__THE PROBLEM__:
Look through the records below for the line with "#15803d -> #86efac" and the line with "padding-left: 20px ->", then return those lines and all lines between, exactly.

_ _ _ _ _

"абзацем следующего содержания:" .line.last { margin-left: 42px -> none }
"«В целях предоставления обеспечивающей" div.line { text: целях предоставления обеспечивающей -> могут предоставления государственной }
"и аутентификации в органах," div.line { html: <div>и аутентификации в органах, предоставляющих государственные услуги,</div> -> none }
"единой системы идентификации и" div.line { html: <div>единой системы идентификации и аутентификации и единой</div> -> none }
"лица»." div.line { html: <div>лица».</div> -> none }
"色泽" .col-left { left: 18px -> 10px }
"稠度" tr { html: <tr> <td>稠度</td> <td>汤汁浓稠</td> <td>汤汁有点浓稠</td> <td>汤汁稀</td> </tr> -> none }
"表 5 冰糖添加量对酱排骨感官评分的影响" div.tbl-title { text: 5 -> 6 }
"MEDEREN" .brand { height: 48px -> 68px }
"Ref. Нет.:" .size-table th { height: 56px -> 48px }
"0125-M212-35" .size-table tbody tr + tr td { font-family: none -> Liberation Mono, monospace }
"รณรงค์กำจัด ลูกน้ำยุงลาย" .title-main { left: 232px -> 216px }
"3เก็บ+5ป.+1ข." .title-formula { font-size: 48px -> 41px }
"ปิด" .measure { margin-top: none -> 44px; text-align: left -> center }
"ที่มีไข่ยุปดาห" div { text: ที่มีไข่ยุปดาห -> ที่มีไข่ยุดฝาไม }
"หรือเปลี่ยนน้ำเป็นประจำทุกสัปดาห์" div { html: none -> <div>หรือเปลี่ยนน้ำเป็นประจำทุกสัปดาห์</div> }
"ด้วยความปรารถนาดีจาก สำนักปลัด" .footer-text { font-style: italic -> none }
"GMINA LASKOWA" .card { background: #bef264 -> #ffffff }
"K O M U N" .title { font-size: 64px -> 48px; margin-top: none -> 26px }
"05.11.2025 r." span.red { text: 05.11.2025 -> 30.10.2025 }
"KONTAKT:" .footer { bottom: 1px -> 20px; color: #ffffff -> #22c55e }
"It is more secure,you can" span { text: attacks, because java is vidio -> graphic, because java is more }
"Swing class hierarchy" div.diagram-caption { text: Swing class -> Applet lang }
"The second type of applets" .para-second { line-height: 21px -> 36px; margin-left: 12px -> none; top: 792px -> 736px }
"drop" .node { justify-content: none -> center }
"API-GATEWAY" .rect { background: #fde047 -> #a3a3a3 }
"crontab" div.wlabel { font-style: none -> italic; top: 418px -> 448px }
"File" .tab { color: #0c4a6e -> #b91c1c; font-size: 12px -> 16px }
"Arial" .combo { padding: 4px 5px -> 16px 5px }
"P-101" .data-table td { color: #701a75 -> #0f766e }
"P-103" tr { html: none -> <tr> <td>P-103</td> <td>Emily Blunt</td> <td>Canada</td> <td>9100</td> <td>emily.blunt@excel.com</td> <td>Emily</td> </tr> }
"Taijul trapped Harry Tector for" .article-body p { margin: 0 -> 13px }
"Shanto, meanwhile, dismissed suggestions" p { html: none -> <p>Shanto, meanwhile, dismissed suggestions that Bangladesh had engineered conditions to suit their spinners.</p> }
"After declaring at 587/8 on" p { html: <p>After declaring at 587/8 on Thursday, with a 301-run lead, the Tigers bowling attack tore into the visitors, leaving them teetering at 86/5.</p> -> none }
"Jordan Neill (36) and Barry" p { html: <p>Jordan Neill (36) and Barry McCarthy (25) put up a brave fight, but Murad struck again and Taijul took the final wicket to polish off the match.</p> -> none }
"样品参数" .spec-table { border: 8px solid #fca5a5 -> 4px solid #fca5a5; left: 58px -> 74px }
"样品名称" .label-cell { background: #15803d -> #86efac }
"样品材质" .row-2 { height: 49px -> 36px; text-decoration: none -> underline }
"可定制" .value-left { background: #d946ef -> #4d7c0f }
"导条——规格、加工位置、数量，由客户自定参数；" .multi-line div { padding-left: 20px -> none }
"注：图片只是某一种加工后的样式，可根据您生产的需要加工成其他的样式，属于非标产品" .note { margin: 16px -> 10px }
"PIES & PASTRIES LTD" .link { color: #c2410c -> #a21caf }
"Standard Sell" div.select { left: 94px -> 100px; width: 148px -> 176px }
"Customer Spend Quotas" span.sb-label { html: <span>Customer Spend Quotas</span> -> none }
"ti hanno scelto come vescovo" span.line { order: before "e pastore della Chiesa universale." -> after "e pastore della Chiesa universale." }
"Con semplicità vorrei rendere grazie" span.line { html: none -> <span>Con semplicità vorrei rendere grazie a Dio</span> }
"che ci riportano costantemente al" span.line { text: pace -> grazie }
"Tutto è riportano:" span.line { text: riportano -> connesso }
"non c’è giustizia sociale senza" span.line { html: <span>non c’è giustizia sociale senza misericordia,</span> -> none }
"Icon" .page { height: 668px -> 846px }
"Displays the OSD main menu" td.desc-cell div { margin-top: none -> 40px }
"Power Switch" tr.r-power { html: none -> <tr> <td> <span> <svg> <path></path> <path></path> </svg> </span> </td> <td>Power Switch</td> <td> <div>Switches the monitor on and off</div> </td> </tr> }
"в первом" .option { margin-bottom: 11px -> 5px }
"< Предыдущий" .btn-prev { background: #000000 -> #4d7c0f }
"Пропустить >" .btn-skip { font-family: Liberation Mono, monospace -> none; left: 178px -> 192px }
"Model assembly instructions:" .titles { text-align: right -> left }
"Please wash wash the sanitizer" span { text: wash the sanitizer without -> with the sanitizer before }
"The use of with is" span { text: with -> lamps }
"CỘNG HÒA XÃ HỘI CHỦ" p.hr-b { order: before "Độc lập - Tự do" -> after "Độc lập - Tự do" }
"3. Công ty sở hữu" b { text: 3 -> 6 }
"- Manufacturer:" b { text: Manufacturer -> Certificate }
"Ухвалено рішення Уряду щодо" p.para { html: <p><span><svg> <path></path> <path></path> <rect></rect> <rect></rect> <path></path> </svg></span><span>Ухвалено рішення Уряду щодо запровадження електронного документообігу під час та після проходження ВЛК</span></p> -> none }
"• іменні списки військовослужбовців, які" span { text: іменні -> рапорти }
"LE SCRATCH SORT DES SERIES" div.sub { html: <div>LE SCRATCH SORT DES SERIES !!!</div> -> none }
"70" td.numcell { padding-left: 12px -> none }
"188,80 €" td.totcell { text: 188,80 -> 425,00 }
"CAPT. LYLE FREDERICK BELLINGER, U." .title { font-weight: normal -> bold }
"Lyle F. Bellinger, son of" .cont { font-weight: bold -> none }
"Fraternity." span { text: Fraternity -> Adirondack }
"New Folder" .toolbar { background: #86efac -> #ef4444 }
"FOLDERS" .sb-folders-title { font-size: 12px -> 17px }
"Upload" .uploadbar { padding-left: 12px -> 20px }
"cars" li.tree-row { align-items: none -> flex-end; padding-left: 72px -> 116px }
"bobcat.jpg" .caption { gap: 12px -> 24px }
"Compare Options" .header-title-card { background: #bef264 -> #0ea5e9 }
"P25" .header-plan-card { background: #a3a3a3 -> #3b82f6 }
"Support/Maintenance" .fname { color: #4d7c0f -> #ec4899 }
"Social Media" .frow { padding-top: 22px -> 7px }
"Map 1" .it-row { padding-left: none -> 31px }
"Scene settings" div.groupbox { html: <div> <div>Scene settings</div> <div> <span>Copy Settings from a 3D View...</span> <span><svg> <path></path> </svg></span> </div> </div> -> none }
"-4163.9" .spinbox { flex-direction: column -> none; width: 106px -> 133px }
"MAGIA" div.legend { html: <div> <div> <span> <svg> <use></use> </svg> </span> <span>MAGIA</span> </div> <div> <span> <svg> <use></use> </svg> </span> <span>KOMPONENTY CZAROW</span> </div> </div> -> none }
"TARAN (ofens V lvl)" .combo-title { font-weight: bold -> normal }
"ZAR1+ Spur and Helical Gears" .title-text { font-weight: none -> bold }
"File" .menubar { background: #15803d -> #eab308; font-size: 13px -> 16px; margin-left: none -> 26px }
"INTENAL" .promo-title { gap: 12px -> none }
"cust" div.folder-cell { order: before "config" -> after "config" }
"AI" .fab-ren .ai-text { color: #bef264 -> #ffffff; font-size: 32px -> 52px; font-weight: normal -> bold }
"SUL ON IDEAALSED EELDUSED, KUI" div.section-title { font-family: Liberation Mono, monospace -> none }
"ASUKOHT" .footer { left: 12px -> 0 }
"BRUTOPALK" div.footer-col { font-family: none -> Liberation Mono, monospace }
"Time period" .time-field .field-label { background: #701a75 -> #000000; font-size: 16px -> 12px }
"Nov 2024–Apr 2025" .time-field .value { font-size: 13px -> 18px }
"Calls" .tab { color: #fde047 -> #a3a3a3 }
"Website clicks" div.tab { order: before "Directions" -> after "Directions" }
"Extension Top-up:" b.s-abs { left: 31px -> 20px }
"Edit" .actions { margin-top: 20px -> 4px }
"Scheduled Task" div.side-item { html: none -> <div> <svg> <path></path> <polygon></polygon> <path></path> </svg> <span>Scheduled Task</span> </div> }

_ _ _ _ _

__OUTPUT BELOW__:
"样品名称" .label-cell { background: #15803d -> #86efac }
"样品材质" .row-2 { height: 49px -> 36px; text-decoration: none -> underline }
"可定制" .value-left { background: #d946ef -> #4d7c0f }
"导条——规格、加工位置、数量，由客户自定参数；" .multi-line div { padding-left: 20px -> none }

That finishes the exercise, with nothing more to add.